L’histoire et la loi incontournable de l’offre et de la demande montrent clairement que la réduction de l’offre à elle seule n’élimine pas le problème ; cela rend le commerce plus lucratif. La théorie de l’entreprise du crime soutient que les groupes criminels organisés naissent uniquement lorsqu’il existe une demande rentable de biens ou de services illégaux. En d’autres termes, l’offre suit la demande. Une étude détaillée des marchés de la drogue sur le darknet a révélé que les vendeurs se regroupent dans les pays à forte consommation, et pas seulement dans les pays producteurs. Leur présence suit là où se trouvent déjà les clients : la demande met en place l’offre.
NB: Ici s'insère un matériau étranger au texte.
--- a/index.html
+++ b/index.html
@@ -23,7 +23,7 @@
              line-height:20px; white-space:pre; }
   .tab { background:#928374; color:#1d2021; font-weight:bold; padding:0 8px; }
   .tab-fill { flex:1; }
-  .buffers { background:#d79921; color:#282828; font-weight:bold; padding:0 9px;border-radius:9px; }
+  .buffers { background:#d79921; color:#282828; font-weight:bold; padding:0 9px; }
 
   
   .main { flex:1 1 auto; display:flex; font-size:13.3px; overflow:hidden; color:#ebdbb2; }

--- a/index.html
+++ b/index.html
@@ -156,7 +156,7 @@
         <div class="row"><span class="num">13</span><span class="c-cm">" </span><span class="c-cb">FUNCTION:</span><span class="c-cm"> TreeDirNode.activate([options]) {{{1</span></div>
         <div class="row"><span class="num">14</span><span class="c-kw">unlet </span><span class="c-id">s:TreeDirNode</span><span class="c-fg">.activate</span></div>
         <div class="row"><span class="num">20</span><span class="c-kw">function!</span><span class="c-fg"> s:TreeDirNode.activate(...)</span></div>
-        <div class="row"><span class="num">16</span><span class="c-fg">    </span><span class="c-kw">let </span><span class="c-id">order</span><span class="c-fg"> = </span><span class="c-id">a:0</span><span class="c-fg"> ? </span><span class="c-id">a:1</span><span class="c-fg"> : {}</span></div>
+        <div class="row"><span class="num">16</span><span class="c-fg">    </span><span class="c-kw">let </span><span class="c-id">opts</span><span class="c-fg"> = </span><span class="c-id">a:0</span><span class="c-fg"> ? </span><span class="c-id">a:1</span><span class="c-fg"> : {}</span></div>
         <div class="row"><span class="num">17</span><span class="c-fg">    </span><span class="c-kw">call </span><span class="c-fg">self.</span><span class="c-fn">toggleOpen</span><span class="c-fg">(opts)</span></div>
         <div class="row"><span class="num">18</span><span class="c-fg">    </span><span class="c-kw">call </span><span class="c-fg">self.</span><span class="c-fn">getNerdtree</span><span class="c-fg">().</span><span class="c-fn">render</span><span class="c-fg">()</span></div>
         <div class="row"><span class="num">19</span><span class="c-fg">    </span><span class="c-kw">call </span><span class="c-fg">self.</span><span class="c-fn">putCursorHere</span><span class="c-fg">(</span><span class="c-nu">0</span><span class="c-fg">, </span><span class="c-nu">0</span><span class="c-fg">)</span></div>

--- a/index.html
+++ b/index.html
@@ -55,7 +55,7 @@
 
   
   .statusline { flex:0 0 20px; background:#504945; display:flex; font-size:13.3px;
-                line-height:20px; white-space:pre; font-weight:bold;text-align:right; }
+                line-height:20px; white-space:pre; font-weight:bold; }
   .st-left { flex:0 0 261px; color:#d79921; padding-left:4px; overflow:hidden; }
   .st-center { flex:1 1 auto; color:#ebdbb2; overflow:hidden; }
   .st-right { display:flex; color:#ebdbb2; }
Si l’on veut que la guerre contre la drogue réussisse, elle ne doit pas se concentrer sur les fournisseurs criminels mais sur les utilisateurs brisés qui soutiennent le marché. Réduire la demande est essentiel, et cette responsabilité s’étend bien au-delà du gouvernement. La consommation de drogues est alimentée par l’effondrement social – instabilité familiale, isolement, pression des pairs, désespoir économique, médias glamour et institutions affaiblies – et, plus important encore, par le vide spirituel qui laisse les individus sans but ni espoir.

Les personnes sans espoir, sans but, sans sentiment d'identité, sans la liberté qui vient du pardon et sans le sentiment de la présence de Dieu, qui donne un sens à la vie, se tournent souvent vers des substances pour s'échapper. Ces déficits sociaux et spirituels se renforcent mutuellement, ce qui signifie que le véritable rétablissement nécessite de restaurer les relations, de faire face à la douleur du monde réel et d’affronter le vide spirituel qui conduit les gens vers un faux confort.

Ne pas répondre à la demande de la crise de la drogue ne fera qu’augmenter les coûts – pour les familles, les communautés et la nation. La véritable bataille ne se déroule pas seulement sur les mers, mais dans les cœurs, les foyers et les institutions qui façonnent le caractère de notre peuple.